I got skunked this month as far as my monthly moonrise shots of the Full Moon. That's why I try to be ready each month, because you only get twelve a year, and some of them will be snuffed out by unfavorable weather. Or you need to be doing something else. That sort of thing.

The evening of the December Full Moon had too many clouds on the eastern horizon where I was in southeast Utah's high desert canyon country. By the time the moon appeared through the thin clouds it was hazy, wan. Blah.

My backup plan for moon landscapes is the morning after Full Moon: moonset. Most photographers overlook that time, when being out at dawn allows you to position the setting moon in a landscape facing west instead of east. 

I was at Natural Bridges National Monument. Being December, I had the Bridge View loop drive to myself that early in the day. Winding along the rim of White Canyon, I stopped for a look down at Sipapu Bridge. The stone bridge itself was too dark for a good photo that early, but I noticed the small potholes in the sandstone bedrock that had water still in them from the last rain. I made a composition with one reflecting the moon. 
Moon reflection in sandstone pothole at dawn.

Then further along the loop drive, I liked how the dawn colors were shaping up in advance of sunrise. The Earth's shadow and the blue to pink gradations of the Venus Belt made for another moonset shot. 

Finally I was at Owachomo Bridge, the oldest of the three stream carved bridges in the park. I was hoping to find some angle to get the bridge and the moon together in a shot.
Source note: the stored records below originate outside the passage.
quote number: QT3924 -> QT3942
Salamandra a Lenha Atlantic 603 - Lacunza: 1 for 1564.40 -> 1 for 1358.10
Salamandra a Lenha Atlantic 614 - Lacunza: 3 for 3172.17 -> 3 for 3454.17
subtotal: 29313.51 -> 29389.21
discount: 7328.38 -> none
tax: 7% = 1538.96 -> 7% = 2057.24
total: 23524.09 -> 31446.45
Owachomo is the best candidate for that, because it's much more out in the open than the other two bridges, Sipapu and Kachina. 

Moon setting over Red House Cliffs.
 But I couldn't find the angle necessary. So I enjoyed being down underneath the bridge once again ("Owachomo" is Navajo for "under the horse's belly"). If it was a horse's belly, it was one long, skinny horse. Majestic in its own way. A slender bridge compared to the other two, this one is the oldest, the most eroded and so the thinnest. It will fall the soonest. Whenever that might be.

But not this morning. I continued down slope from the bridge, to the stone lip along the creek still slowly carving Armstrong Canyon. 

From down there I could not yet see the sunrise itself. But it was lighting up the south side of Owachomo's sandstone span. With clear blue sky behind. Nice, very nice. 
Owachomo Bridge at Sunrise, December.
Photo location: Natural Bridges National Monument, San Juan County, southeast Utah. Click on any photo to enjoy a much larger version.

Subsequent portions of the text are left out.